ASSIGNMENT:
Check each line of the entries below for the word "hello", and copy the lines that have it.
——————————
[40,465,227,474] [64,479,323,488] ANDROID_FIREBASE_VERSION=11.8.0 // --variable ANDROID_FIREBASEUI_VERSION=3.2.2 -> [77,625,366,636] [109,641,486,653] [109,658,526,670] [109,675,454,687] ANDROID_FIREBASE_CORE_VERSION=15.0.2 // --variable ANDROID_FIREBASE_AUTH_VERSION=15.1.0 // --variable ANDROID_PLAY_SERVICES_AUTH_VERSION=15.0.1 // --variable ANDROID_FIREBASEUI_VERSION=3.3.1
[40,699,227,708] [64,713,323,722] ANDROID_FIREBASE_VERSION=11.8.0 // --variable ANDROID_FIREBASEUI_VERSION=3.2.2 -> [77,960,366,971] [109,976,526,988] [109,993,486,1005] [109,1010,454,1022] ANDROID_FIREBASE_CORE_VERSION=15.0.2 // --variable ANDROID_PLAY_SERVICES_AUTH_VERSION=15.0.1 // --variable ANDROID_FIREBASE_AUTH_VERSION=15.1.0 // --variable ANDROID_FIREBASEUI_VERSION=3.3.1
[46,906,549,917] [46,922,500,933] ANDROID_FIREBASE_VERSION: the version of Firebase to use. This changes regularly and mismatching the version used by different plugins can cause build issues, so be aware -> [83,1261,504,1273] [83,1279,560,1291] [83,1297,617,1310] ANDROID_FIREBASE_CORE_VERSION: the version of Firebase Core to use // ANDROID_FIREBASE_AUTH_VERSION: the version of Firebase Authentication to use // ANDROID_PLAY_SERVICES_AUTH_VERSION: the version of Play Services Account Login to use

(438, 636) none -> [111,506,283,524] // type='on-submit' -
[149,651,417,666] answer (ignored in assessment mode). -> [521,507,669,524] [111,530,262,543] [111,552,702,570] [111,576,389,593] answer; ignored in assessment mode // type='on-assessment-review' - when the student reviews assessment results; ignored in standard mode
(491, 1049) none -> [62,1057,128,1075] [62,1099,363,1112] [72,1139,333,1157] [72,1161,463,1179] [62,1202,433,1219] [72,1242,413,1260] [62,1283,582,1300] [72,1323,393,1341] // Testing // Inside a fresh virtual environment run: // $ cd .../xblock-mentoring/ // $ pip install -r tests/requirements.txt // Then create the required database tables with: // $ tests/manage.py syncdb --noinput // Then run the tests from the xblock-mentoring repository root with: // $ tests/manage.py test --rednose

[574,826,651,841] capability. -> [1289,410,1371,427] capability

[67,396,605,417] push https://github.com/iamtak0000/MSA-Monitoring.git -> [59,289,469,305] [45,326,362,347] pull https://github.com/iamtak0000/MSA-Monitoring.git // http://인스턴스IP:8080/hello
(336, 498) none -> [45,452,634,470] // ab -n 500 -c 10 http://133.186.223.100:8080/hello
——————————
EXERCISE RESULT:
[67,396,605,417] push https://github.com/iamtak0000/MSA-Monitoring.git -> [59,289,469,305] [45,326,362,347] pull https://github.com/iamtak0000/MSA-Monitoring.git // http://인스턴스IP:8080/hello
(336, 498) none -> [45,452,634,470] // ab -n 500 -c 10 http://133.186.223.100:8080/hello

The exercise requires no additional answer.